Between the rebel rap, angry heavy metal, drugs references, social distortion and sex, sex, sex, I want to throw the TV out the window, but I can’t. Television provides a sizeable portion of my teen’s social currency and in fact, I can’t shield her from what is so aurally and visually pervasive.
MTV is a notch below useless. It’s injurious. They have sold their socio-political souls to Mammon, in the form of commercials and explicit videos.
…Nuttin’ but some gangsters, smokin’ and ridin’ (YO!)
Come on get high with us (NIGGA!)
Come on and ride with us (BITCHES!)
Cause, we’re.. nuttin’ but some gangsters (YO!) smokin’ and ridin’ (YO!)
–Ja Rule
People marched and fought for civil rights…for this?
Given the marked reduction in racial tensions in American society, MTV actually fosters antagonistic attitudes. Sex sells, violence sells, and discrimination sells even better.
…in the mornin’ I’ll be gone a nigga makin’ my way, OK
I keep em jumpin’ like the jacks to little macks, my netti
ready for confedi and FUCK what they tryin’ to tell me
I’m bout to get it and the only way I know
is rappin’ if it don’t happen I’m makin bitches hit the flo’, you know
–Young Bleed, My Balls and My Word
What are these programmers thinking? Are they thinking at all? Yo, anyone home up there? I envision a bunch of Frappuccino-guzzling, thirty-eight year olds who once aspired to write sitcoms. These are bottom-feeders who only care about the bottom line, so they kiss off quality and air a lot of scantily-clad, sashaying “booty,” the new lingo for “rear-end,” FYI.
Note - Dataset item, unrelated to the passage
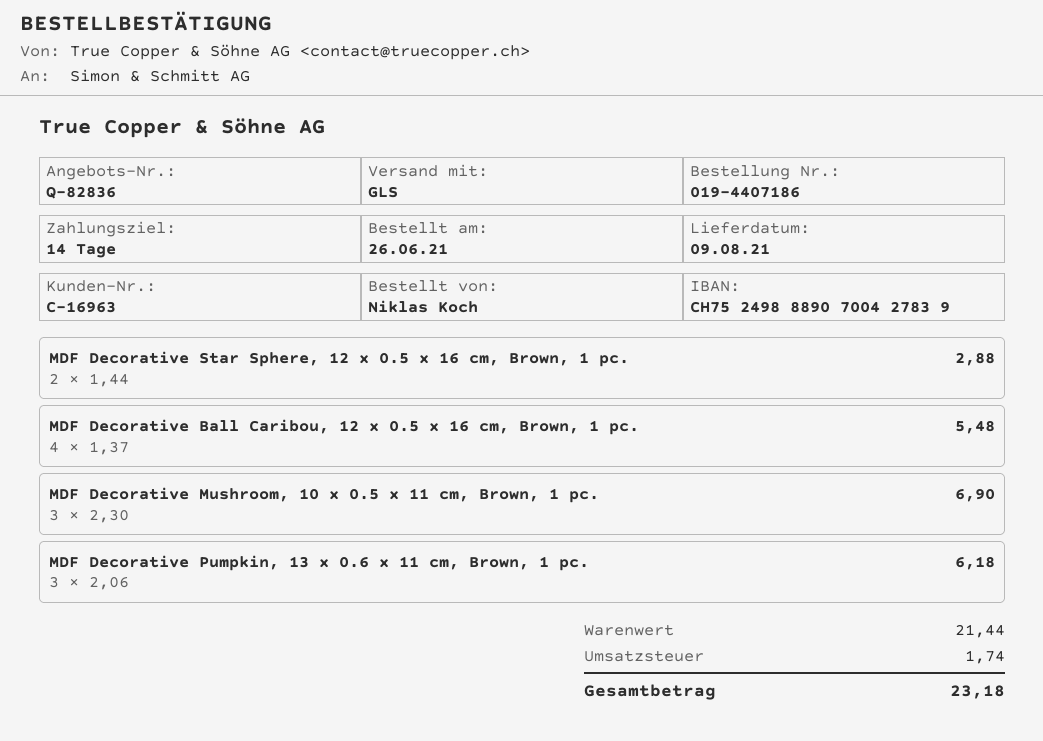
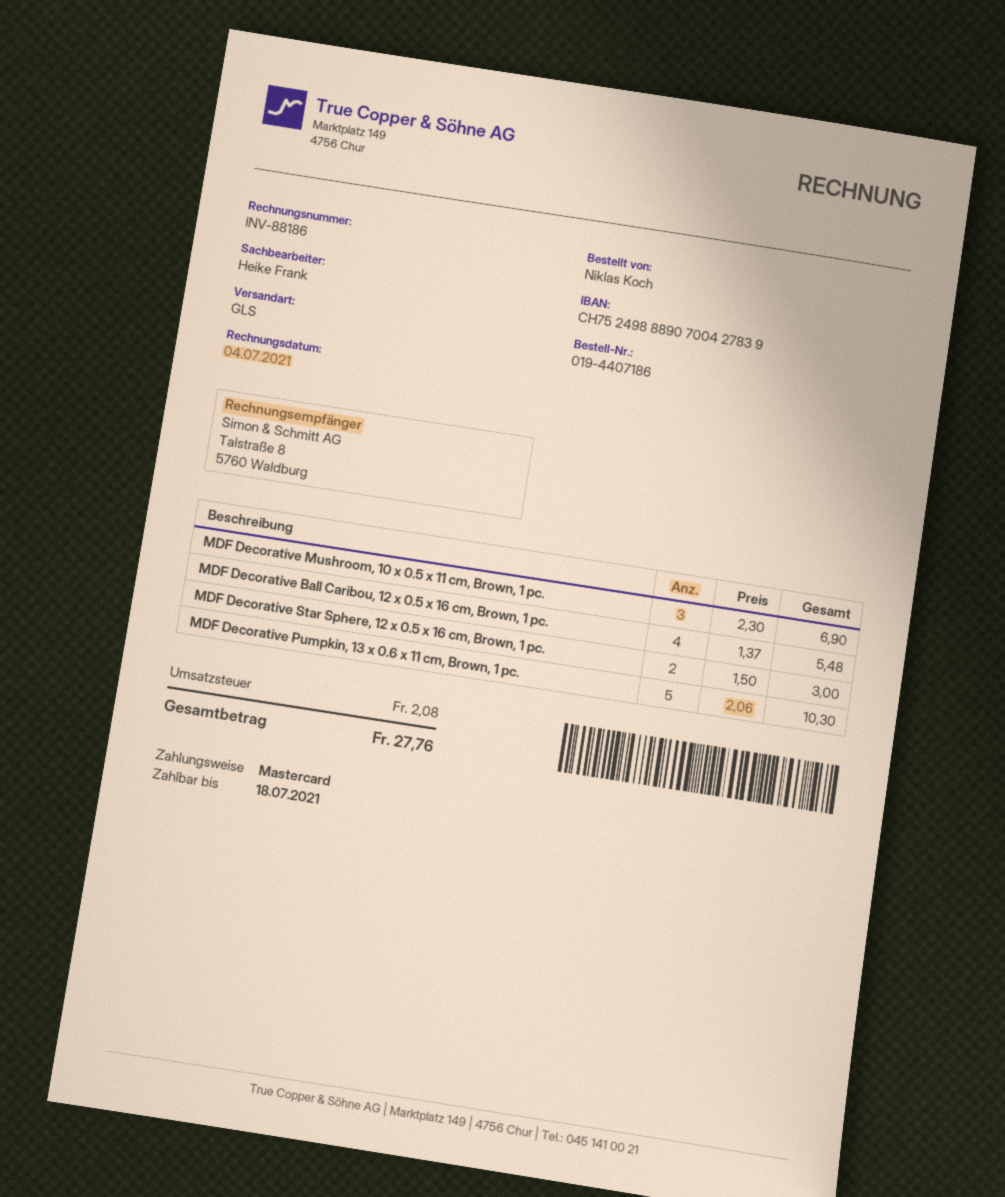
MDF Decorative Star Sphere, 12 x 0.5 x 16 cm, Brown, 1 pc.: 2 x 1.44 = 2.88 -> 2 x 1.50 = 3.00
MDF Decorative Pumpkin, 13 x 0.6 x 11 cm, Brown, 1 pc.: 3 x 2.06 = 6.18 -> 5 x 2.06 = 10.30
tax: 1.74 -> 2.08
total: 23.18 -> 27.76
It’s as much what they say and do as what they don’t say or do. A “veteran teen” (now almost twenty) viewpoint: “What’s lacking here is intelligence. ‘Clone High’ was intelligent. It had an intelligent idea, at least. But in general it’s [MTV] awful. There’s good hip hop but they have programming for the lowest common denominator. It’s a crowd of idiots. They make teens look stupid. And we’re not.”
Instead of “It’s not easy being green,” Kermit might sing, “It’s not easy being a teen.”
Can you tell me how to get…how to get to Sesame Street?